Related: How To Position Yourself as a Peer (and Stay Out of the Dreaded "Pair-Of-Hands" Trap)

Here's a few reasons to be on the lookout for as to why a client might hire you and pay you well while having zero intention of allowing you to influence them:

1. They want an "outside point of view" to bolster a decision they already had made

In many cases, a client already knows what they want to do but they have a hard time convincing others. This is the time they might hire a consultant so that they can have the consultant's "expert point of view" to further their own decision.

I had a client who hired me to help with an organization design project to deal with the unequal spans of control among the senior executives. She saw it and so did everyone else. My assessment was a way to help her influence the change that she saw but the CEO didn't care about. So after the team invested a ton of time redesigning the organization to balance spans of control, within literally a month it returned to exactly the way it was, with one leader having almost all of the lines of business.

2. They want you to do their performance management work for them

Many coaches are brought in to help turn around the performance of a leader who is extremely questionable and doesn't show a lot of teachability. As coaches, we know that this is not the best candidate for coaching. But the leaders will still hire us and pay us well because they have a hard time holding their own direct reports accountable and using their own performance management processes. So we're brought in. 

3. They need to satisfy the directive of a board to hire a consultant or coach

Many boards will ask a new CEO to hire a consultant to get an objective view of the organization and help that CEO prioritize their efforts. Or a board might ask for a consultant during times of major transition or extreme pressure. The hard thing is that the board wants the consultant and the CEO doesn't. They hire you to "check the box" for the board or to give themselves time to figure out what they want to do irregardless of what you might uncover. 
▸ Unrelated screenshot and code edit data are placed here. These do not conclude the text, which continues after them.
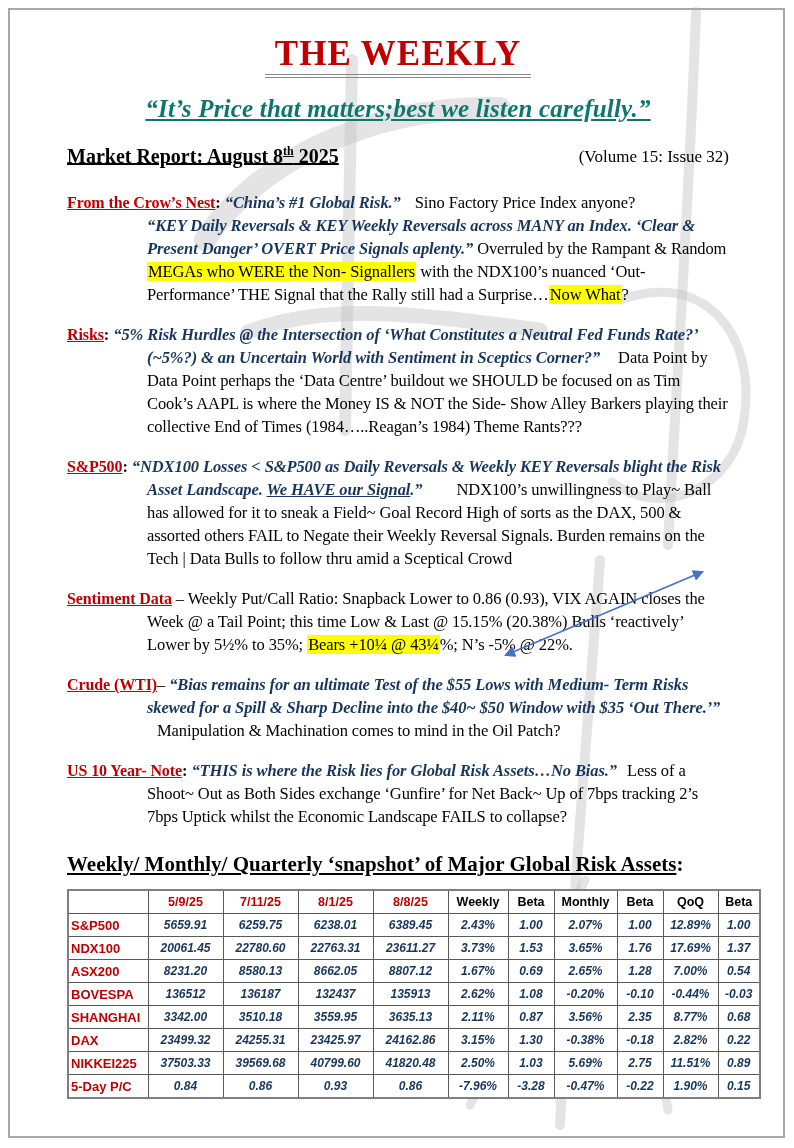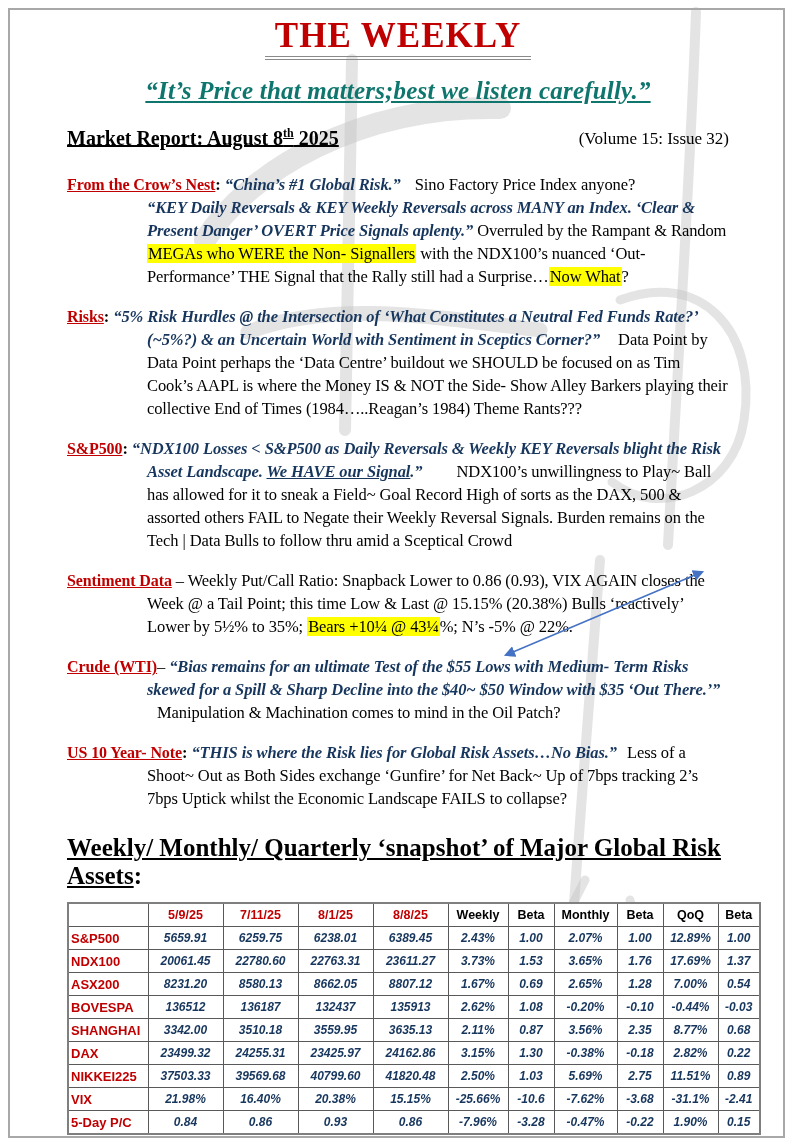"THE WEEKLY" .inner { top: 12px -> 30px }
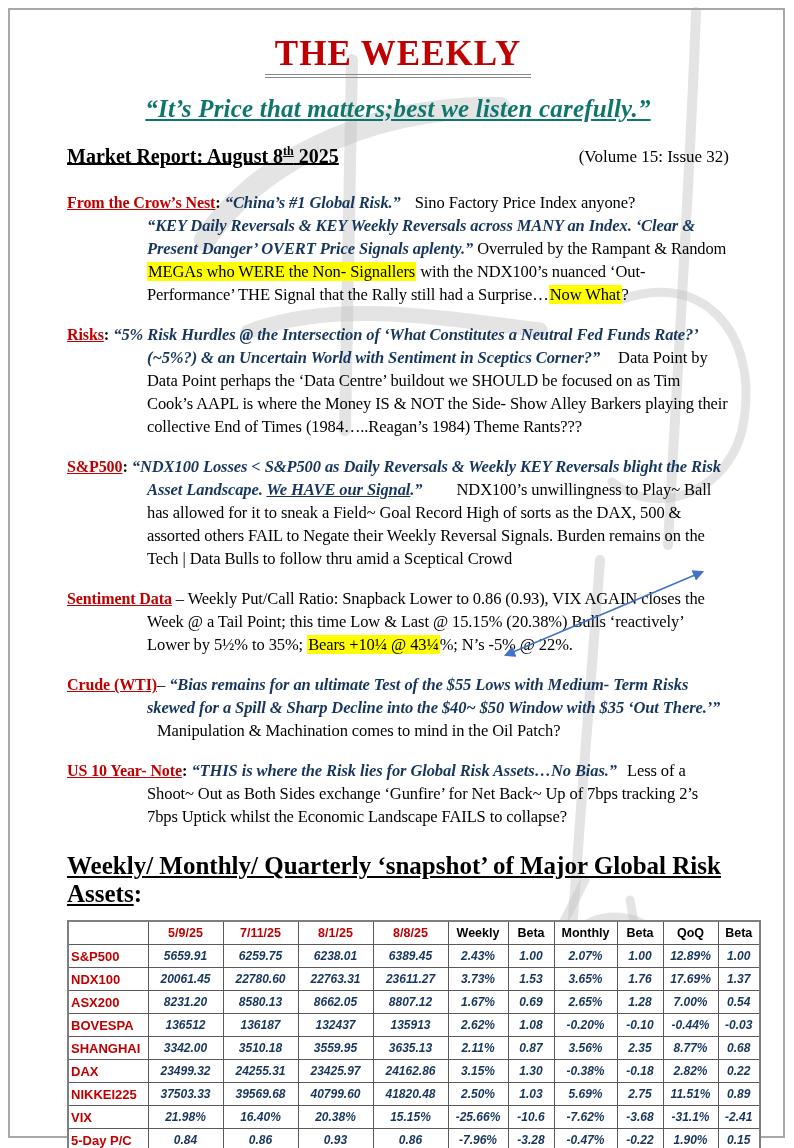"Weekly/ Monthly/ Quarterly ‘snapshot’ of" .tbl-title { font-size: 25px -> 21px }
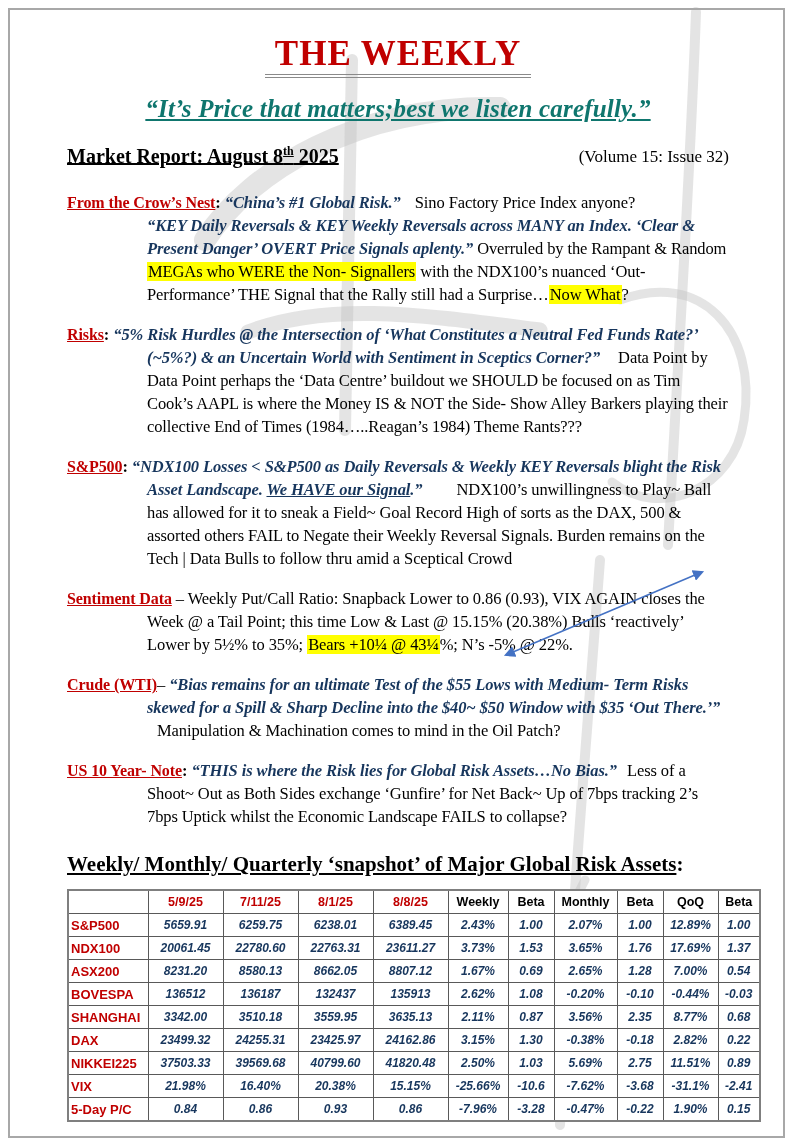"VIX" tr { html: <tr> <td>VIX</td> <td>21.98%</td> <td>16.40%</td> <td>20.38%</td> <td>15.15%</td> <td>-25.66%</td> <td>-10.6</td> <td>-7.62%</td> <td>-3.68</td> <td>-31.1%</td> <td>-2.41</td> </tr> -> none }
One of my worst consulting assignments was when I was hired by a holding company to help address the employee engagement challenges of their daughter company. The daughter company had extremely harsh and many times unethical people practices that were designed to maximize profit and executive bonuses at the expense of the employee's lives. When the feedback was presented to the daughter company leadership, they didn't care. They cancelled the action planning session. But I was hired by the parent company who did care. And wound up removing almost every single one of the senior leaders of the daughter company.

4. They want the illusion of change without having do the hard work of change

At the end of the day, consultants and coaches are change agents. We bring to the surface what myths, stories, leadership and operating practices need to matured in order to match the development stage of the leader and company.

Which many clients don't want to do. They may believe what got them here won't get them there but they trust and like what got them here. So they hire you to make themselves feel like they are open to change while resisting what you suggest to create the change.

The Bottom Line

As personally powerful consultants and coaches who want to make money and a difference, we have to make sure our money fears don't get in the way of assessing future clients and our long-term potential with them.

Related: 10 Questions to Determine if a Client is Worthy of You

When contracting for work with a potential client, make the evaluation process a two-way street. It's not just about how well you put a proposal together with compelling options and value-driven fees. It's almost about the conditions a client will create in order for you to your best work. 

Ask yourself when meeting a future client three things:

  • Is my expertise RELEVANT - meaning am I the right person for the needs that this client has? 
  • Is my expertise TIMELY - meaning that the client is ready to invest their time and energies towards creating the change that they say that they want?
  • Am I the right FIT - meaning that my stance on what it takes to create growth and change aligns with my clients and they will allow me to make a difference with them?

Without these things in place, you may land the work but lose your happiness and self-confidence in the process.